L’Union départementale condamne cette décision de justice dont elle considère qu’elle n’est ni juste, ni impartiale. FO Moselle condamne aussi la Préfecture de Moselle qui a assuré une défense volontairement à minima, qui a décidé de capituler et de ne pas faire appel de cette décision. Mais ce n’est pas une surprise.

En effet, cette décision conforte le Préfet dans sa volonté d’adapter les dispositions du droit local aux appétits sans limites du patronat et des commerçants :

C’est lui et le président du Conseil général de Moselle qui début octobre 2013 commandaient un rapport du Conseil économique, social et environnemental de Lorraine sur l’ouverture dominicale des commerces en Moselle ; rapport qui concluait à la nécessité d’une adaptation des dispositions locales (FO s’y est opposé).

C’est lui encore qui a généralisé en juillet 2014 l’ouverture des commerces d’alimentation de moins de 120 m2 et l’organisation de marchés tous les dimanches sans exception. C’est lui aussi qui a mis fin, en novembre 2014, à l’usage qui limitait à 3 dimanches depuis 20 ans les ouvertures avant Noël.

C’est lui qui crée enfin, les conditions d’une nouvelle libéralisation en la matière. Le Tribunal fixe un délai de 3 mois pour abroger les arrêtés de 1956 et donc pour trouver d’autres solutions. Dans un communiqué publié le 23 février, le Préfet de Moselle déclare : "Cette période permettra de lancer les réflexions nécessaires à l’adoption d’un nouveau statut par le Conseil général de la Moselle, conformément aux dispositions du Code du travail, dans un esprit de concertation et en s’inspirant des évolutions nationales en cours".

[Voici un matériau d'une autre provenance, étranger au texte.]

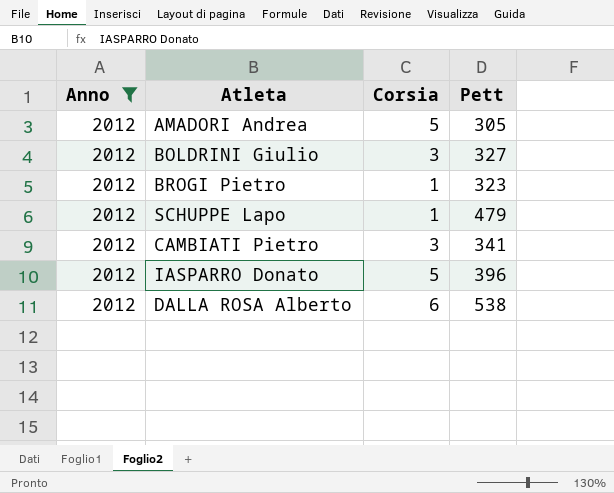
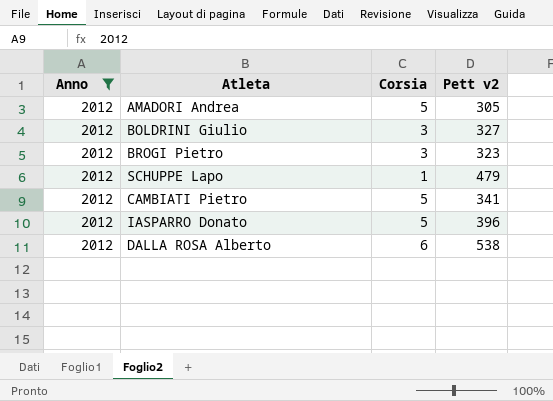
column name: Pett -> Pett v2
BROGI Pietro | Corsia: 1 -> 3
CAMBIATI Pietro | Corsia: 3 -> 5

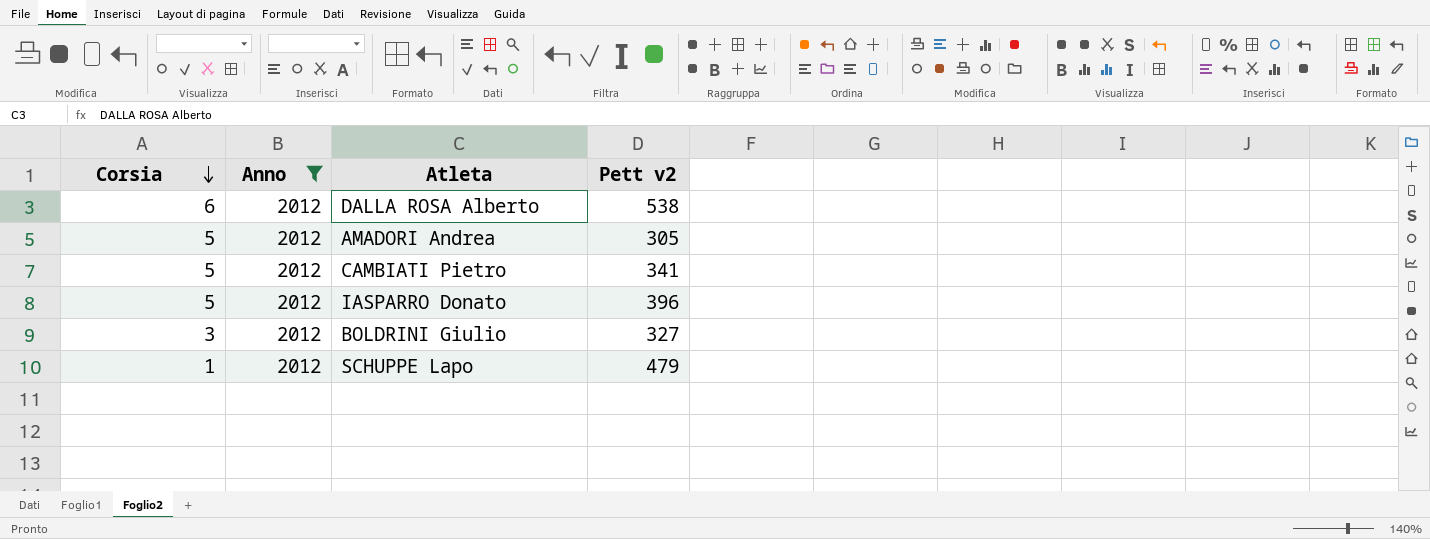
row order: none -> Corsia descending
column Corsia | position: 3 -> 1
row BROGI Pietro: 2012 | 3 | 323 -> none

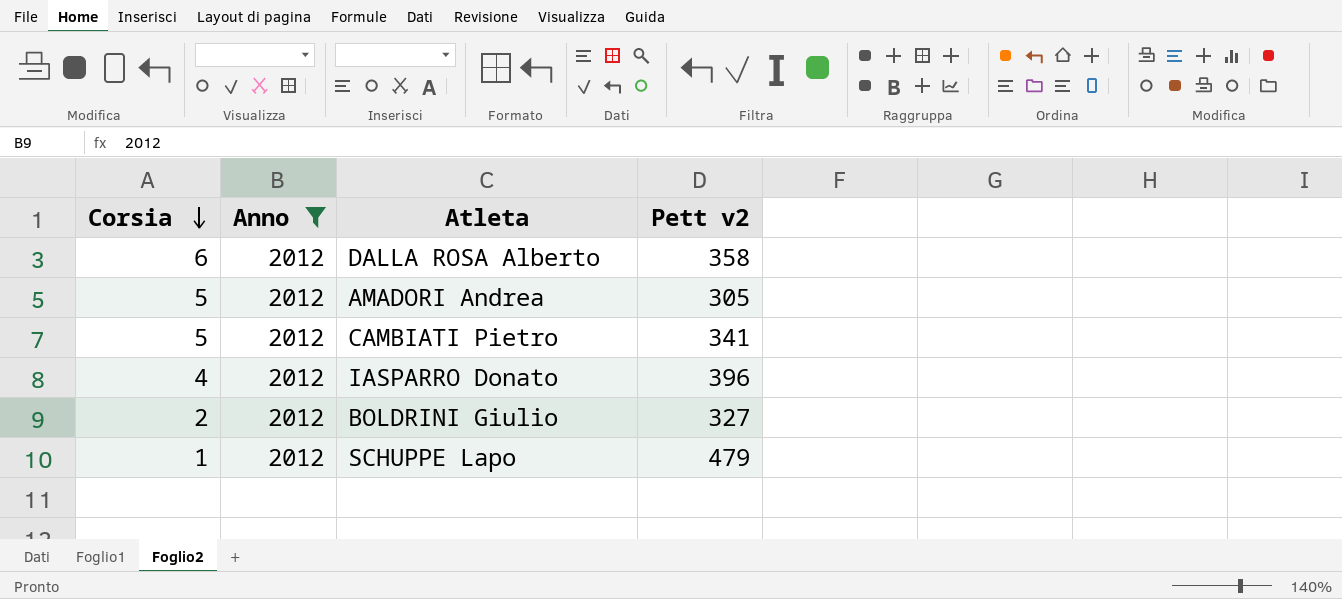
DALLA ROSA Alberto | Pett v2: 538 -> 358
IASPARRO Donato | Corsia: 5 -> 4
BOLDRINI Giulio | Corsia: 3 -> 2

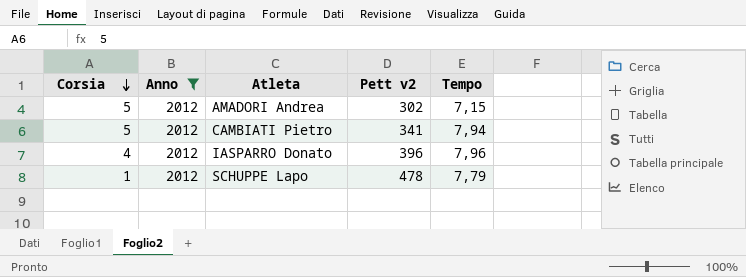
column Tempo | position: none -> 5
row DALLA ROSA Alberto: 6 | 2012 | 358 -> none
row BOLDRINI Giulio: 2 | 2012 | 327 -> none
AMADORI Andrea | Pett v2: 305 -> 302
SCHUPPE Lapo | Pett v2: 479 -> 478

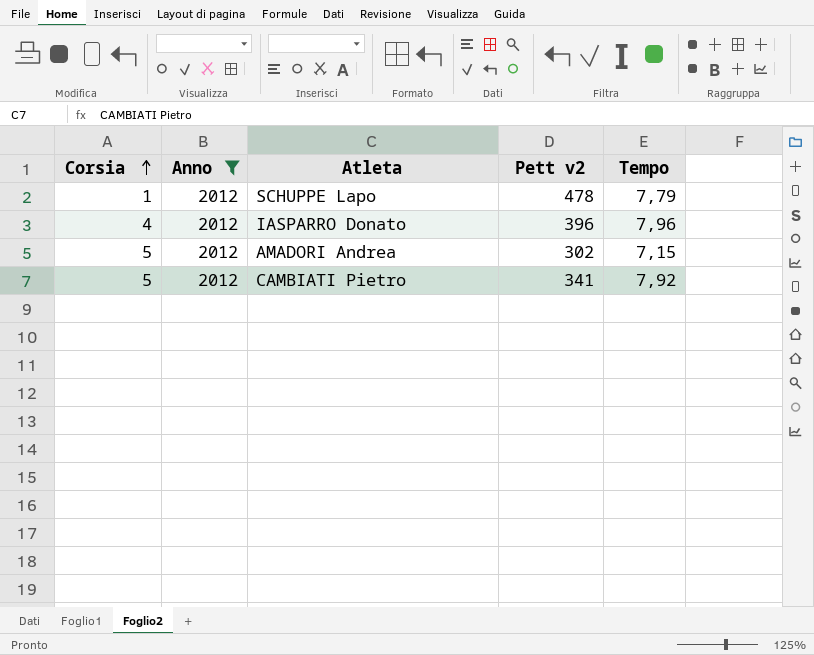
row order: Corsia descending -> Corsia ascending
CAMBIATI Pietro | Tempo: 7,94 -> 7,92

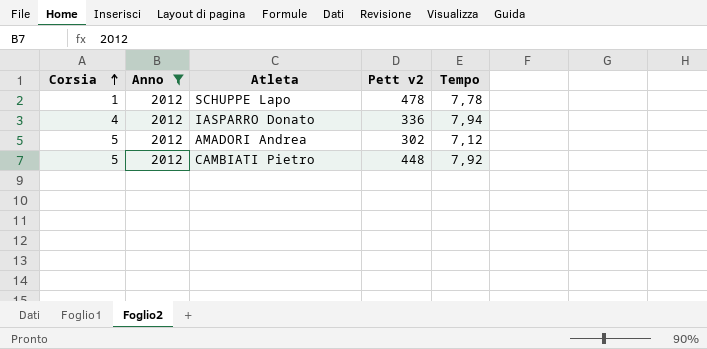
SCHUPPE Lapo | Tempo: 7,79 -> 7,78
IASPARRO Donato | Pett v2: 396 -> 336
IASPARRO Donato | Tempo: 7,96 -> 7,94
AMADORI Andrea | Tempo: 7,15 -> 7,12
CAMBIATI Pietro | Pett v2: 341 -> 448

Le patronat mosellan jubile déjà. Conformément à la politique libérale du gouvernement, le Préfet ne propose ni plus ni moins que d’adapter le droit local au projet de loi MACRON.

Pour l’Union départementale FO Moselle, qui condamne le projet MACRON, c’est inacceptable. S’il doit y avoir un nouveau statut local adopté par le Conseil général, il doit reprendre mot pour mot les principes définis par les arrêtés de 1956.

À quelques semaines des élections cantonales, le Président du Conseil général doit prendre ses responsabilités et garantir les droits des salariés mosellans.